**What you need to do**
Count the lines below in which "none" appears, then give that number by itself.

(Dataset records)
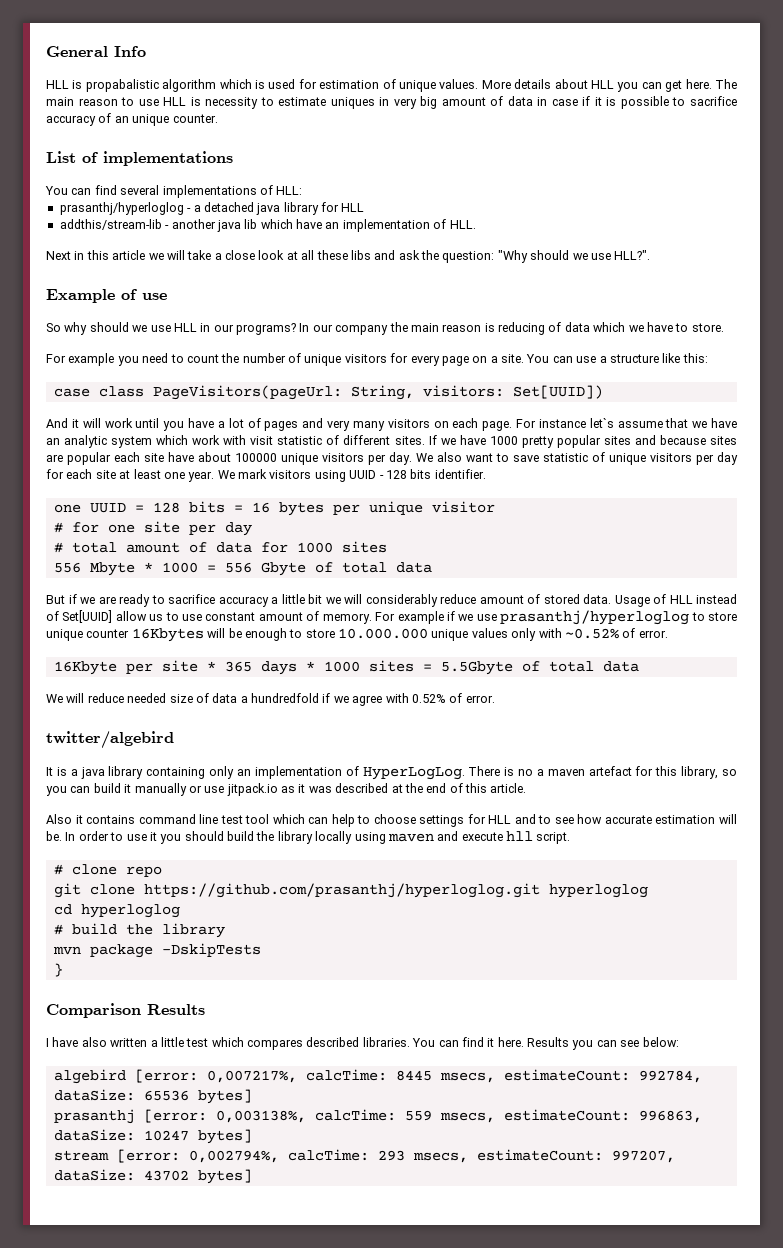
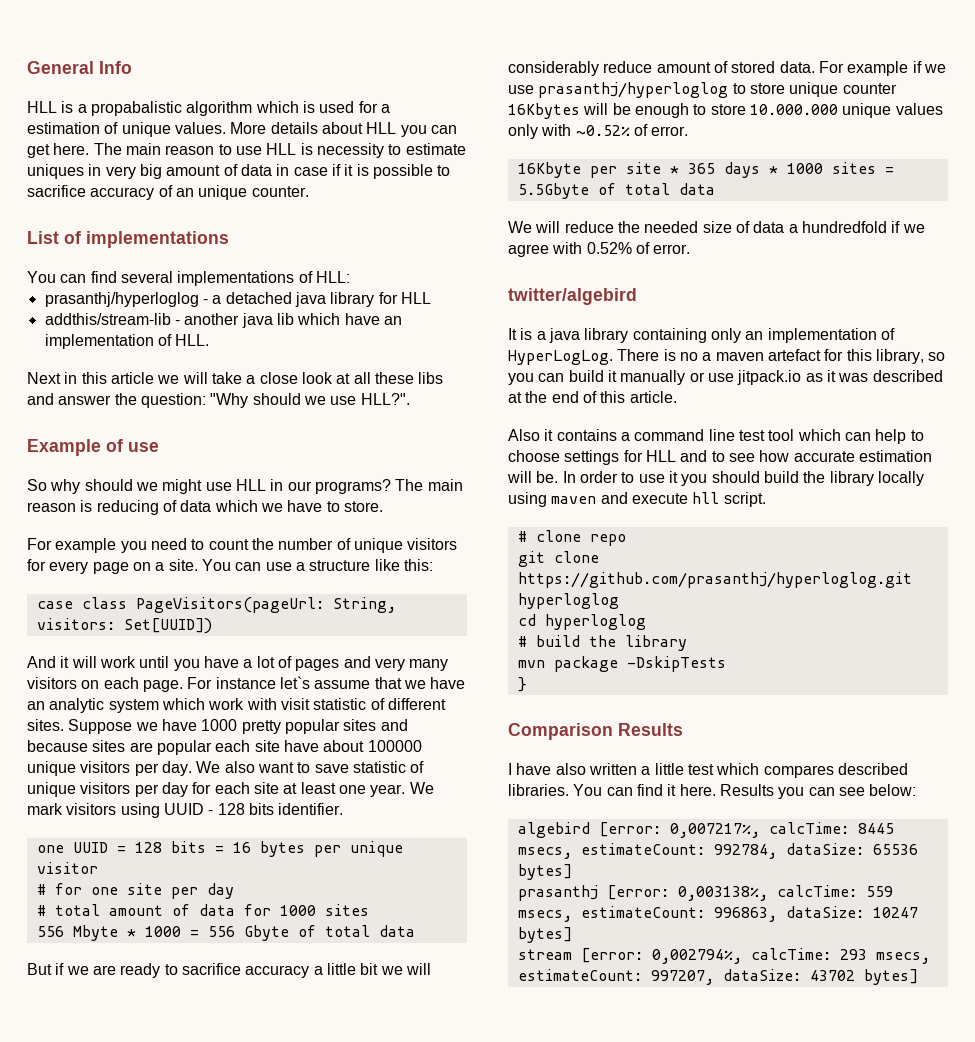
(83, 84) none -> [77,104,87,113] a
(317, 84) none -> [380,104,390,113] a
[398,250,420,260] ask -> [58,395,112,405] answer
(148, 328) none -> [162,479,203,494] might
[299,322,408,335] In our company the -> [395,479,424,491] The
[428,435,437,445] If -> [68,719,133,734] Suppose
[614,594,737,607] [46,610,372,624] Usage of HLL instead of Set[UUID] allow us to use constant amount of memory. -> (815, 67) none
(124, 698) none -> [617,221,640,233] the
(136, 819) none -> [620,432,630,441] a

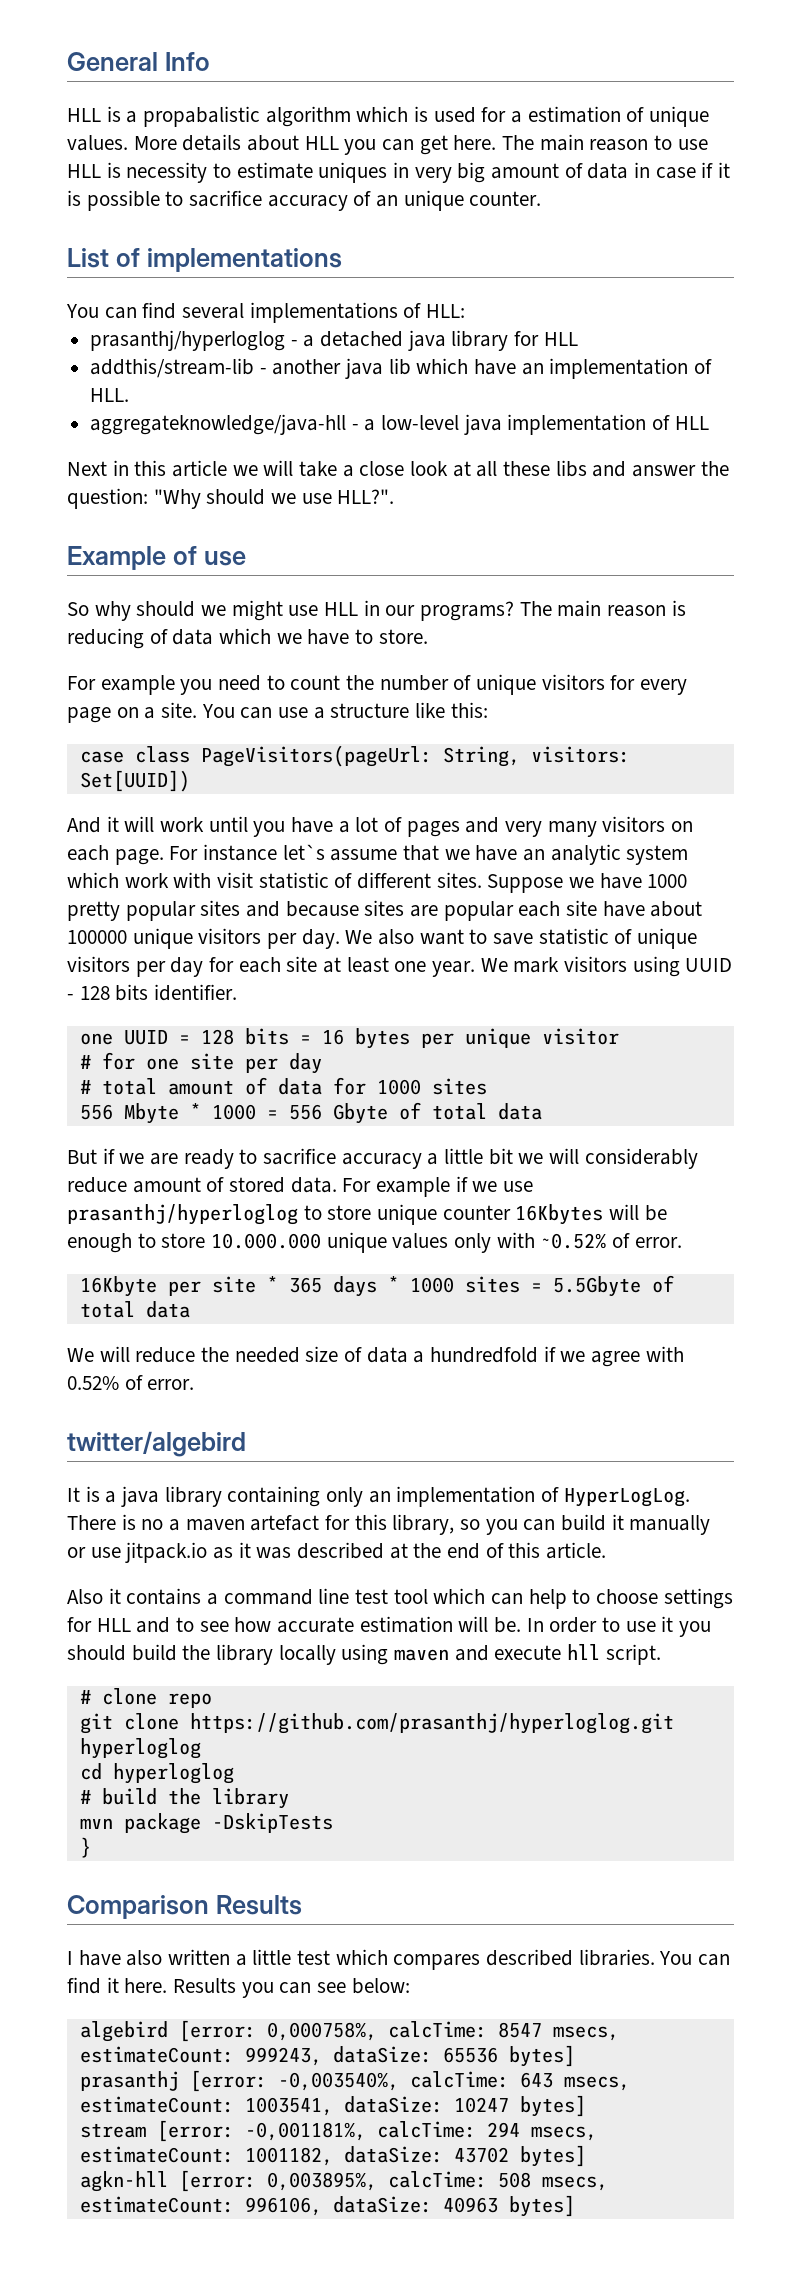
(210, 340) none -> [90,414,709,435] // aggregateknowledge/java-hll - a low-level java implementation of HLL
[669,822,894,838] [517,843,777,859] 0,007217%, calcTime: 8445 msecs, estimateCount: 992784, -> [266,2021,619,2041] [79,2046,322,2066] 0,000758%, calcTime: 8547 msecs, estimateCount: 999243,
[677,885,893,901] [517,906,777,922] 0,003138%, calcTime: 559 msecs, estimateCount: 996863, -> [277,2071,630,2091] [79,2096,333,2116] -0,003540%, calcTime: 643 msecs, estimateCount: 1003541,
[651,948,930,964] [517,969,714,985] 0,002794%, calcTime: 293 msecs, estimateCount: 997207, -> [244,2121,597,2141] [79,2146,333,2166] -0,001181%, calcTime: 294 msecs, estimateCount: 1001182,
(918, 977) none -> [79,2170,608,2192] [79,2195,575,2217] // agkn-hll [error: 0,003895%, calcTime: 508 msecs, estimateCount: 996106, dataSize: 40963 bytes]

**Your solution**
8